§ Task instructions
Which lines of the records contain "devises"? Collect every one of them.

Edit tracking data

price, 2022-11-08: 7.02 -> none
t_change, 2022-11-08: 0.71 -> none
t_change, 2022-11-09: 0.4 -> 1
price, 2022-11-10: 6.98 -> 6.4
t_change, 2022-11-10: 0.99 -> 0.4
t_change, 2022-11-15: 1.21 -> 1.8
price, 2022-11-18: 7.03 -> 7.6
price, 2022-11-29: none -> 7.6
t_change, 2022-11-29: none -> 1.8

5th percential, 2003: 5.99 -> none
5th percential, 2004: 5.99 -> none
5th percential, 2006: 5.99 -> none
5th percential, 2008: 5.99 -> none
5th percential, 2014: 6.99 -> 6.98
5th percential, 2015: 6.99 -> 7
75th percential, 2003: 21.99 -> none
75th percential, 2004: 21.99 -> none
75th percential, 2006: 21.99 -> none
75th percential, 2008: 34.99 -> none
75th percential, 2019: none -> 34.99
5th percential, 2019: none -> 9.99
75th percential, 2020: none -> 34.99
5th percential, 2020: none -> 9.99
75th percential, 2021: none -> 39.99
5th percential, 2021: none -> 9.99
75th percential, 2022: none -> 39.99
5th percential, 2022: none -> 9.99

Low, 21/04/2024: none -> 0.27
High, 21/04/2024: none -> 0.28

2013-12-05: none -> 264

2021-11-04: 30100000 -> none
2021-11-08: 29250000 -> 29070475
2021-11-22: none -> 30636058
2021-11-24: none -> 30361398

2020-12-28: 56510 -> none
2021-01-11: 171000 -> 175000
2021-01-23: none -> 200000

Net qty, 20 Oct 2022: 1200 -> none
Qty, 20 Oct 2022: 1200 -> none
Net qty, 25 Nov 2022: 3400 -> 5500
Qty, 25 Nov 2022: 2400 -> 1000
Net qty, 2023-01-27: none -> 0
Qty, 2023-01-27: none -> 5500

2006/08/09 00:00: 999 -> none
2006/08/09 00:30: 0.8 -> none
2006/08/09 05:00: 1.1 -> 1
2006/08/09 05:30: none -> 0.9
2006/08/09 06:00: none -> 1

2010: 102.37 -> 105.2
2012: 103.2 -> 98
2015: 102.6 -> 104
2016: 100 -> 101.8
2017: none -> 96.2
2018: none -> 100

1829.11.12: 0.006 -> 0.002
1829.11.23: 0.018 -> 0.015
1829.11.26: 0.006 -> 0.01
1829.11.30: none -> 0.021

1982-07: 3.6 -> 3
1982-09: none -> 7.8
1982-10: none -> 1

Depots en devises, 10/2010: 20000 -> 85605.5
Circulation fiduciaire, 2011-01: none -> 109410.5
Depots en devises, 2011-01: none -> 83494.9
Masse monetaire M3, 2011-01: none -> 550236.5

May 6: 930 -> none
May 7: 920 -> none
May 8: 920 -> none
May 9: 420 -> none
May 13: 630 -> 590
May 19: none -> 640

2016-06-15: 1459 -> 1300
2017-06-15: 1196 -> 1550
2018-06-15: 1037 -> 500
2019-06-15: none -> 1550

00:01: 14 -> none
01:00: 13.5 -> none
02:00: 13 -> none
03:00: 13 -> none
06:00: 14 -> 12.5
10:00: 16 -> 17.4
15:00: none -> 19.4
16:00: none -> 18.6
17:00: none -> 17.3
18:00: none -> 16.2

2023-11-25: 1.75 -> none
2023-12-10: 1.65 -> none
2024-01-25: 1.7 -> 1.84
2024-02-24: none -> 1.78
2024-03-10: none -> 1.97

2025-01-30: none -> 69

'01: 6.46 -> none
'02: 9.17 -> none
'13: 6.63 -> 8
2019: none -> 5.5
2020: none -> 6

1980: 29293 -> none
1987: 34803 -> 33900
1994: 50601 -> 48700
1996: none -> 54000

§ Answer to this problem
Depots en devises, 10/2010: 20000 -> 85605.5
Depots en devises, 2011-01: none -> 83494.9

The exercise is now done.